Le secteur de la petite enfance fait face à un manque de personnel considérable. Salaires médiocres et heures de travail épouvantables : ces métiers n’attirent plus.
Il est 7 heures, les enfants commencent à arriver. Pour la directrice de la crèche « Rigolo Comme La Vie », c’est un moment délicat, car les petits ont du mal à se séparer de leurs parents. Mais le plus grand problème reste le manque d’employés. « Nous avons 20 enfants et seulement 3 éducateurs : ce n’est pas assez. Ce qui manque le plus, c’est un infirmier et un autre éducateur spécialisé. »
« Rigolo Comme La Vie » fait tout pour garder ses employés. Quinze jours de RTT, des cartes cadeaux de plus de 150 euros en plus de garantir une évolution de carrière au sein du groupe. Malgré cela, l’établissement peine à recruter. La loi pourrait-elle y changer quelque chose ?
Interrogée à ce sujet, la directrice est pour la réforme qui permet maintenant aux personnes sans diplôme de travailler avec des enfants. « Lorsque la loi est passée, nous avons immédiatement reçu un manuel professionnel avec toutes les instructions pédagogiques pour les nouveaux arrivants et tout a été mis en place pour les recevoir », précise t‑elle.
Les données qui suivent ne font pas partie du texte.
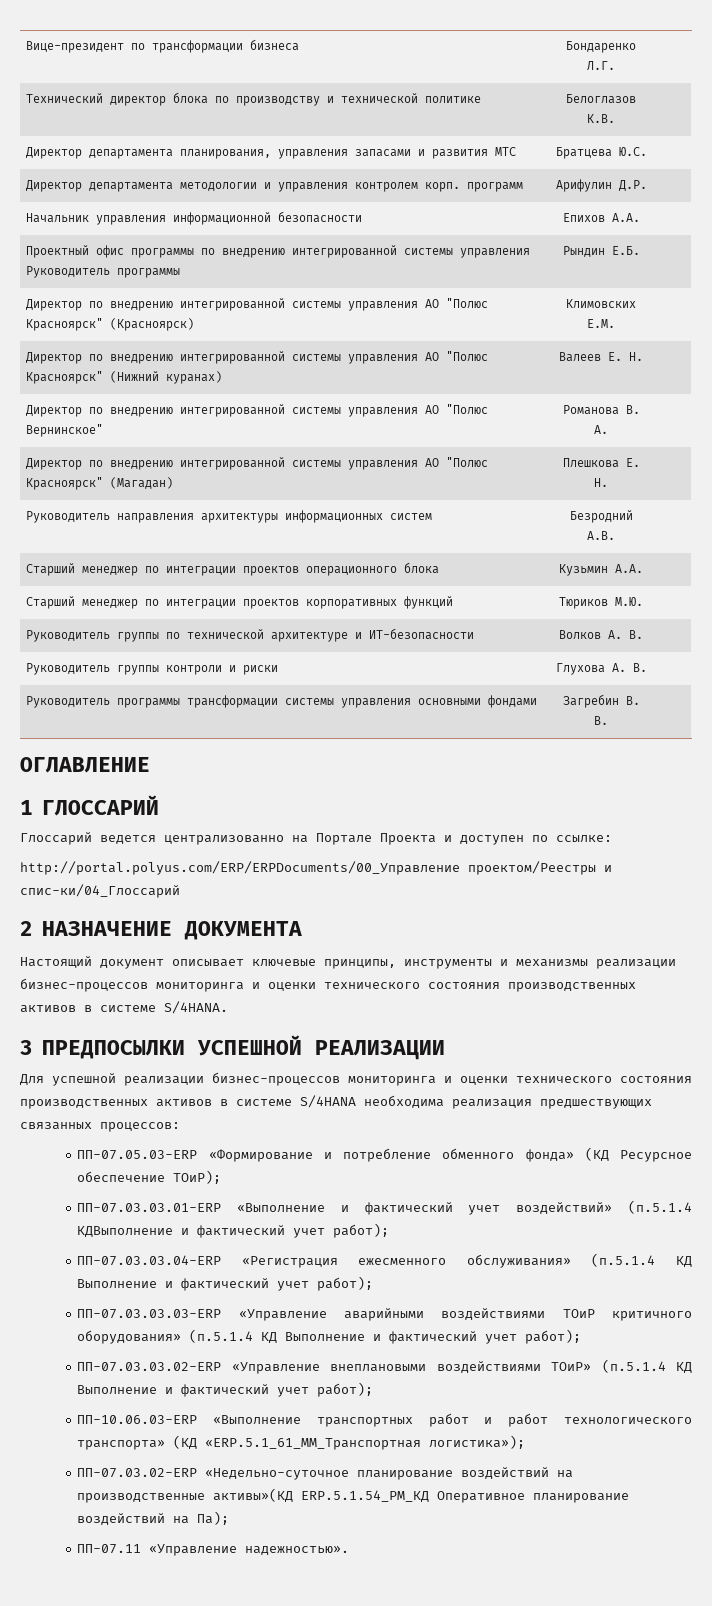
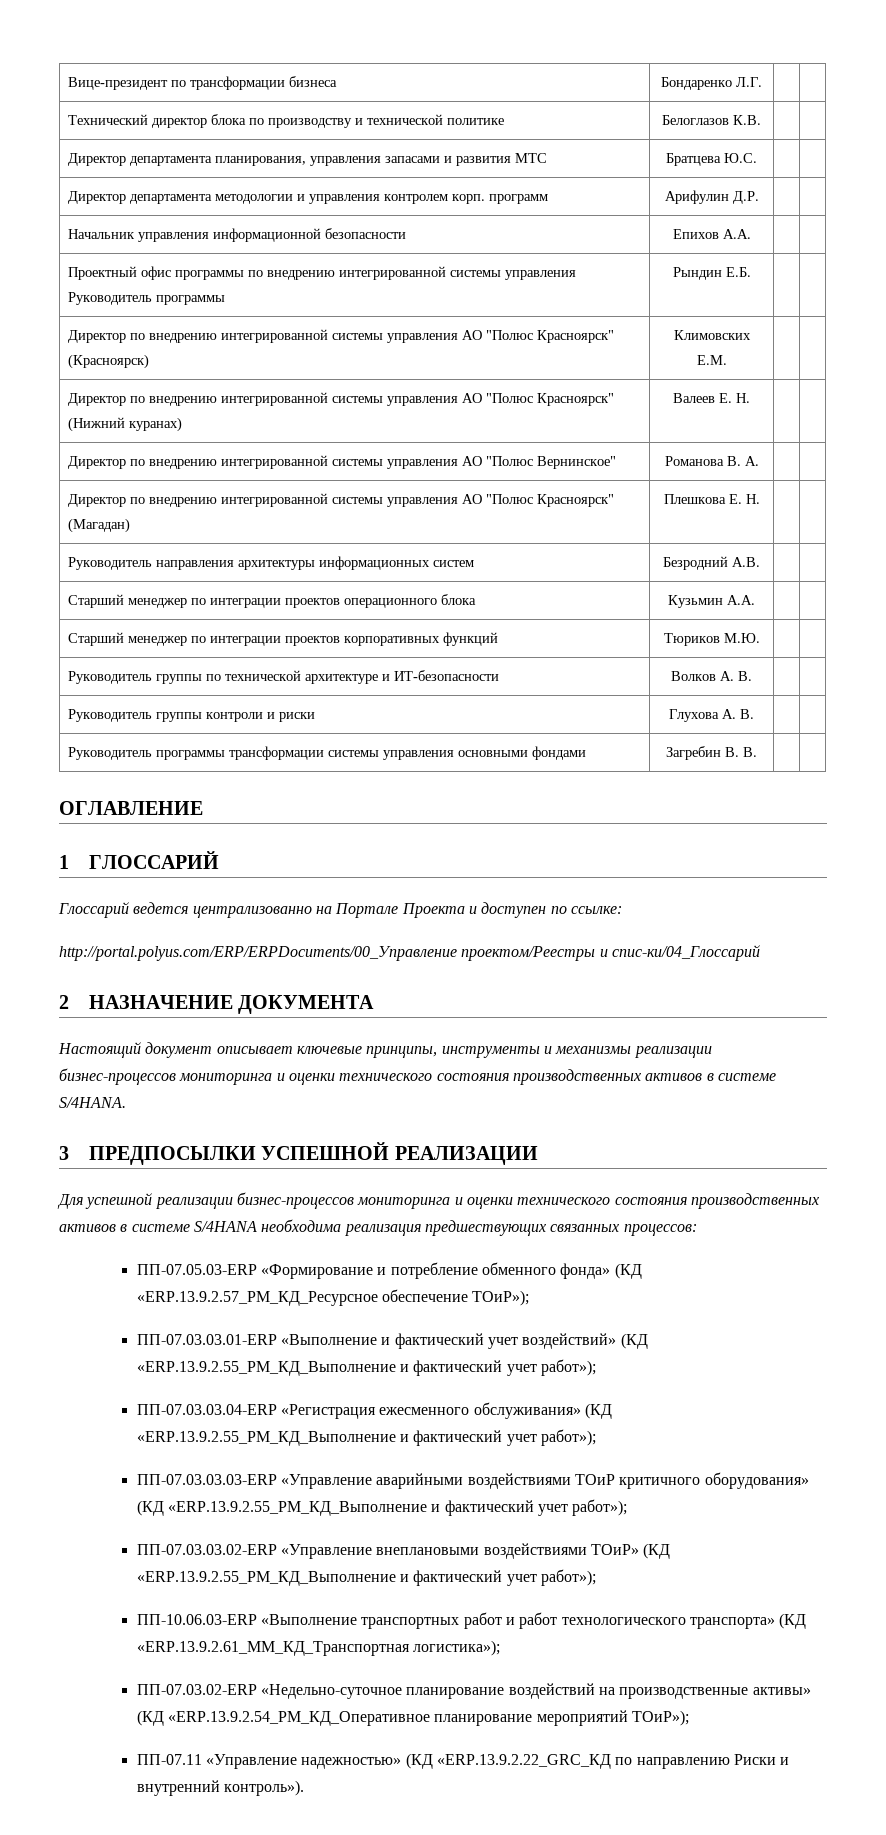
- ПП-07.05.03-ERP «Формирование и потребление обменного фонда» (КД Ресурсное обеспечение ТОиР);
+ ПП-07.05.03-ERP «Формирование и потребление обменного фонда» (КД «ERP.13.9.2.57_PM_КД_Ресурсное обеспечение ТОиР»);
- ПП-07.03.03.01-ERP «Выполнение и фактический учет воздействий» (п.5.1.4 КДВыполнение и фактический учет работ);
+ ПП-07.03.03.01-ERP «Выполнение и фактический учет воздействий» (КД «ERP.13.9.2.55_PM_КД_Выполнение и фактический учет работ»);
- ПП-07.03.03.04-ERP «Регистрация ежесменного обслуживания» (п.5.1.4 КД Выполнение и фактический учет работ);
+ ПП-07.03.03.04-ERP «Регистрация ежесменного обслуживания» (КД «ERP.13.9.2.55_PM_КД_Выполнение и фактический учет работ»);
- ПП-07.03.03.03-ERP «Управление аварийными воздействиями ТОиР критичного оборудования» (п.5.1.4 КД Выполнение и фактический учет работ);
+ ПП-07.03.03.03-ERP «Управление аварийными воздействиями ТОиР критичного оборудования» (КД «ERP.13.9.2.55_PM_КД_Выполнение и фактический учет работ»);
- ПП-07.03.03.02-ERP «Управление внеплановыми воздействиями ТОиР» (п.5.1.4 КД Выполнение и фактический учет работ);
+ ПП-07.03.03.02-ERP «Управление внеплановыми воздействиями ТОиР» (КД «ERP.13.9.2.55_PM_КД_Выполнение и фактический учет работ»);
- ПП-10.06.03-ERP «Выполнение транспортных работ и работ технологического транспорта» (КД «ERP.5.1_61_MM_Транспортная логистика»);
+ ПП-10.06.03-ERP «Выполнение транспортных работ и работ технологического транспорта» (КД «ERP.13.9.2.61_MM_КД_Транспортная логистика»);
- ПП-07.03.02-ERP «Недельно-суточное планирование воздействий на производственные активы»(КД ERP.5.1.54_PM_КД Оперативное планирование воздействий на Па);
- ПП-07.11 «Управление надежностью».
+ ПП-07.03.02-ERP «Недельно-суточное планирование воздействий на производственные активы» (КД «ERP.13.9.2.54_PM_КД_Оперативное планирование мероприятий ТОиР»);
+ ПП-07.11 «Управление надежностью» (КД «ERP.13.9.2.22_GRC_КД по направлению Риски и внутренний контроль»).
Mais en dehors des établissements privés, le problème est bien pire. Rut, qui a travaillé pour une micro crèche à Lille, dénonce le mauvais ratio entre le nombre d’enfants et d’encadrants : « Mon employeur ne payait pas ses employés correctement et l’hygiène de la structure était insalubre. »
Rut a d’ailleurs dû démissionner, après un grave accident impliquant un enfant.
Éducateur spécialisé : une formation chère, qui n’attire plus
D’après la Caisse nationale des allocations familiales, 48,6% des 8000 établissements déclarent un manque de personnel auprès des enfants. Un arrêté pour combler la pénurie des professionnels de la petite enfance à été mis en vigueur. Il autorise les crèches à recruter des salariés non diplômés (et non qualifiés) pour faire face à cette pénurie de main-d’œuvre. Une décision qui fait polémique.
Malgré de nombreuses tentatives pour attirer des nouveaux candidats, les professionnels peinent à convaincre.
Sylvia Valentin est la directrice du Centre Régional de Formation des Professionnels de l’enfance à Lille. « Le gouvernement a essayé d’investir davantage dans les crèches, mais le fait est que ce travail n’attire pas les gens. La formation coûte 6000 euros par an, peu de gens peuvent se le permettre. »
Marielle, une des enseignantes, raconte : « nous faisons de notre mieux, nous sommes présents aux forums, nous allons dans les lycées afin d’attirer de nouveaux candidats, mais chaque année ces derniers sont de moins en moins nombreux. » Pour Sylvia Valentin le problème est plus profond que cela : « c’est un métier que l’on fait parce qu’on l’aime. Il demande de savoir travailler avec les autres, de communiquer correctement et d’avoir beaucoup de patience ». En 2021, ils ont reçu 500 candidats, contre seulement 280 en 2022.